(Information supplied begins)
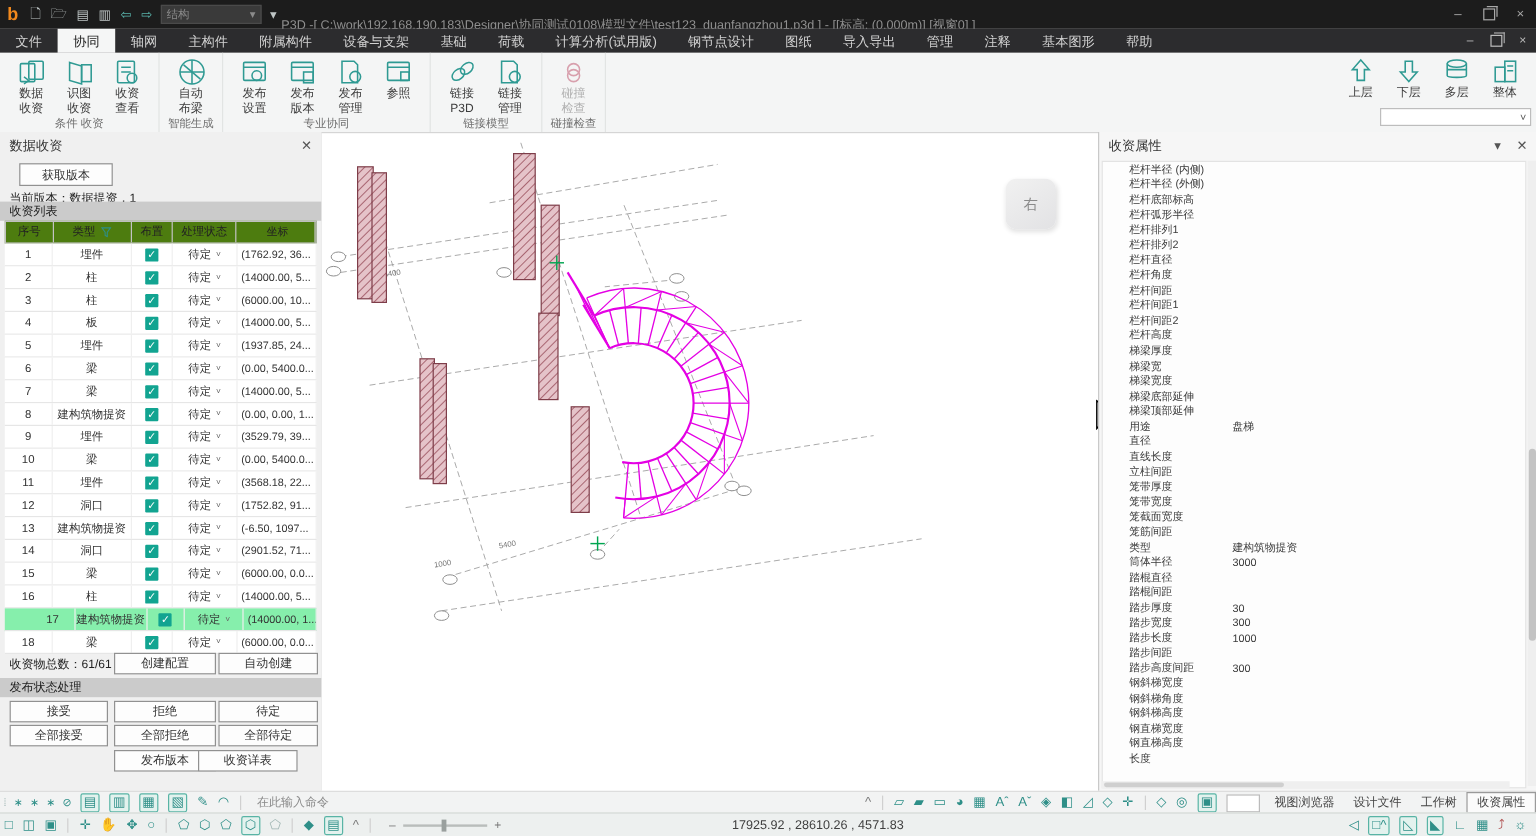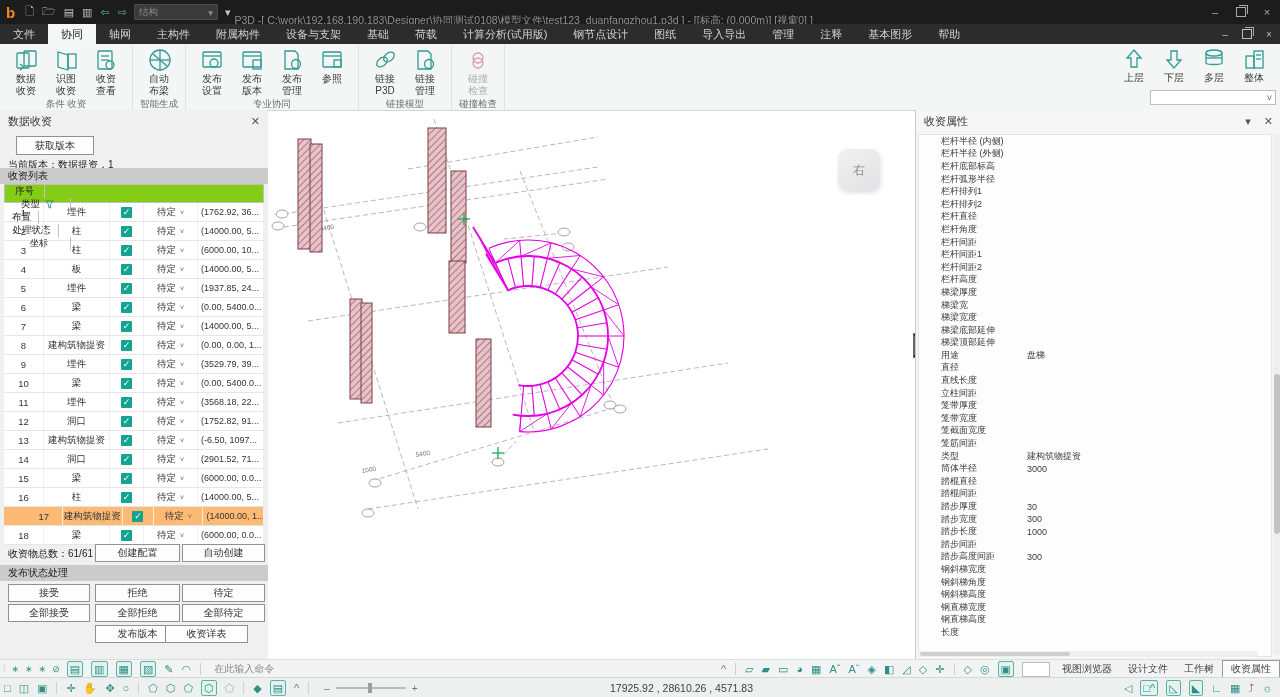"序号" .thead { background: #84cc16 -> #4d7c0f; flex-direction: column -> none }
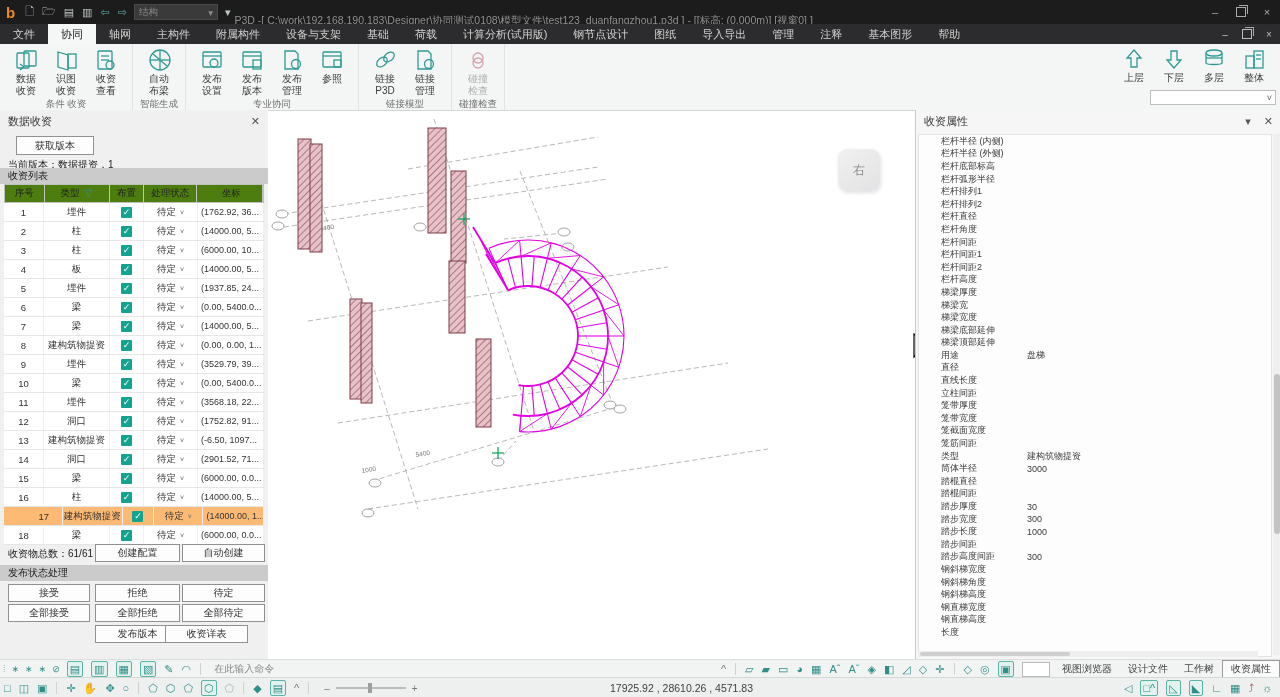"17" .trow.sel { background: #fdba74 -> #86efac }
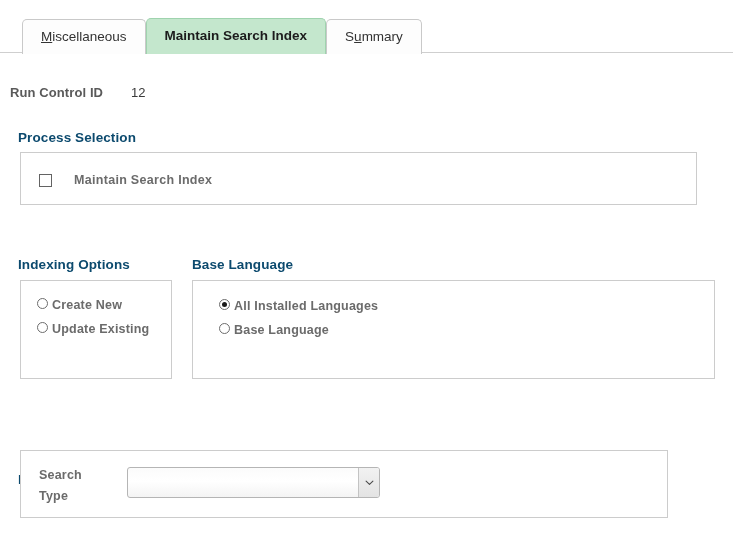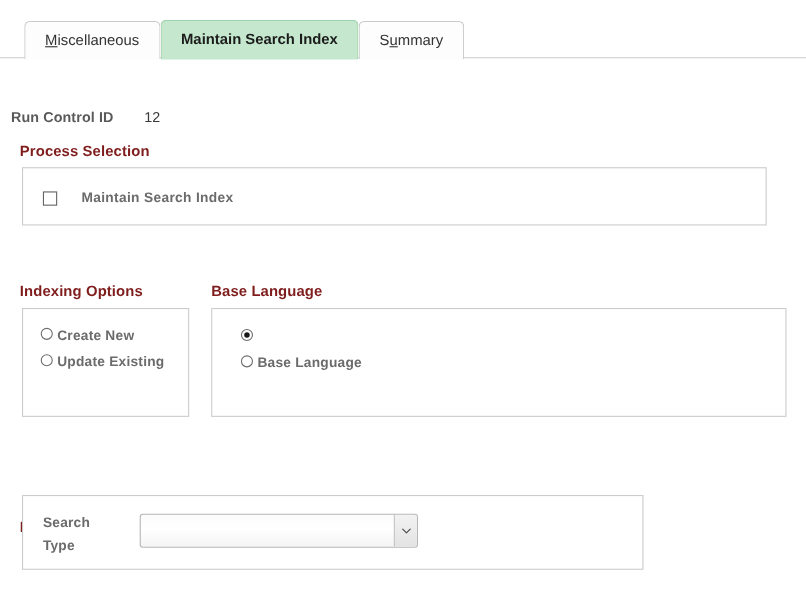"Run Control ID" .runrow { top: 99px -> 85px }
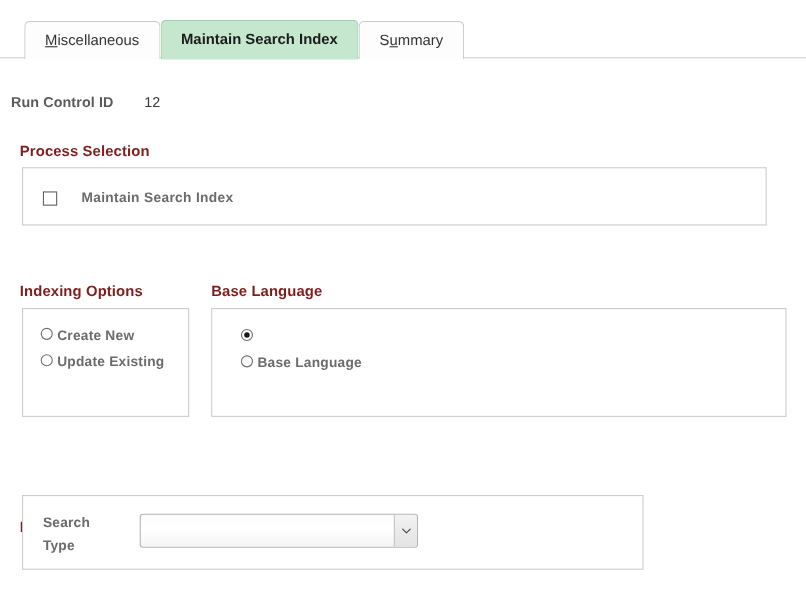"Process Selection" .grp-head { color: #7f1d1d -> #0c4a6e }
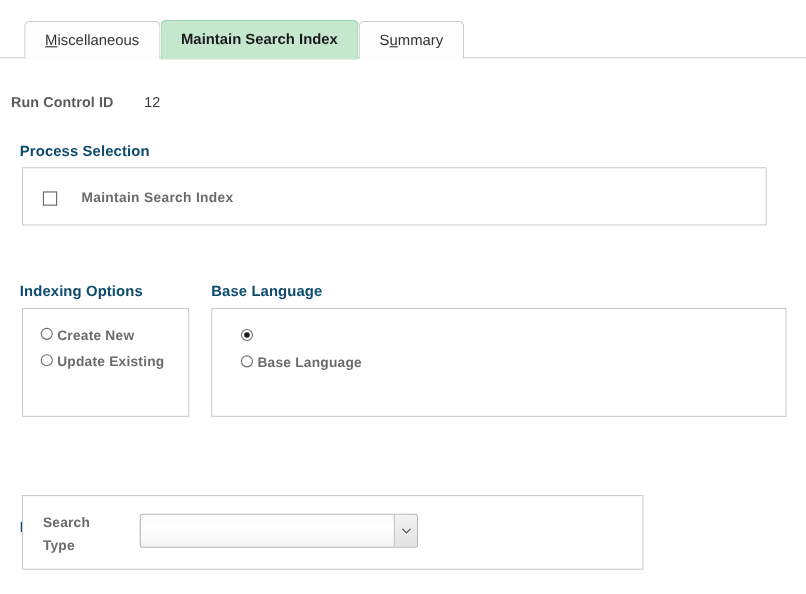"All Installed Languages" span.cap { html: none -> <span>All Installed Languages</span> }
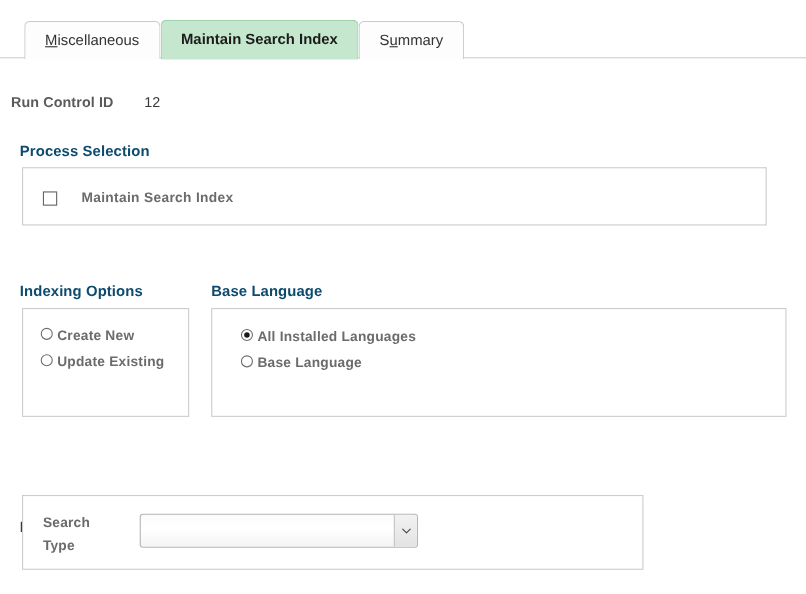"Search Type" #index-panel { width: 565px -> 648px }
(Information supplied ends)
Required action. The lines wanted run from the one with "color: #7f1d1d ->" through the final line of the data; repeat them word for word and skip every picture.

Reply to the exercise.
"Process Selection" .grp-head { color: #7f1d1d -> #0c4a6e }
"All Installed Languages" span.cap { html: none -> <span>All Installed Languages</span> }
"Search Type" #index-panel { width: 565px -> 648px }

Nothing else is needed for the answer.